Who was that madman ranting about his hallucinations on Libyan TV, desperately in need of an anger management intervention? Oops, that's the ruler of the country. He has gotten even more ridiculously scary since our last post.

A small group of young people who have taken drugs have attacked police station like mice ... However there is a small group of sick people that has infiltrated in cities that are circulating drugs and money.

This bunch of greasy rats and cats.

Libya wants glory, Libya wants to be at the pinnacle, at the pinnacle of the world...I am a fighter, a revolutionary from tents ... I will die as a martyr at the end...to my last drop of blood. ...You men and women who love Gaddafi ... get out of your homes and fill the streets. Leave your homes and attack them in their lairs. They are taking your children and getting them drunk and sending them to death. For what? To destroy Libya, burn Libya. .. Forward, forward, forward!

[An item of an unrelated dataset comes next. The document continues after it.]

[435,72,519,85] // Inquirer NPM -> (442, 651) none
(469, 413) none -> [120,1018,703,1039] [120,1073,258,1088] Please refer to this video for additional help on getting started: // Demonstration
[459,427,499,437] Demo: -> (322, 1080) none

Sympathies to the courageous Libyans fighting for their freedom against this crazed tyrant.

What can the rest of the world do? The usual "don't just stand there, do something" could result in counter-productive actions. Any military intervention would play into Qaddafi's hand, especially since there really is nobody that can be trusted to do a "neutral humanitarian" intervention.

Trade embargo not a good idea -- why punish the Libyan people? Libya's opening to tourism and trade with the West in the last few years has arguably made this current revolt more possible, not less possible.

(True confessions: I went to Libya myself for a trek in the Sahara over Christmas holiday. And I have to also confess that, even being extremely skeptical of "benevolent autocrats," I too was deceived that "Qaddafi had changed.")

Too many NOs for you? Well here's some Constructive NOs: NO to any aid to Libya, NO to any caving in to Libyan government contract blackmail, NO to arms sales, NO to "colonial reparations." NO to "slavish" courting of Qaddafi (Feel free to apply any of all of that to you, Prime Minister Berlusconi).

YES to freezing foreign assets of the Qaddafi family, which the FT reports to be substantial (OK, Swiss?)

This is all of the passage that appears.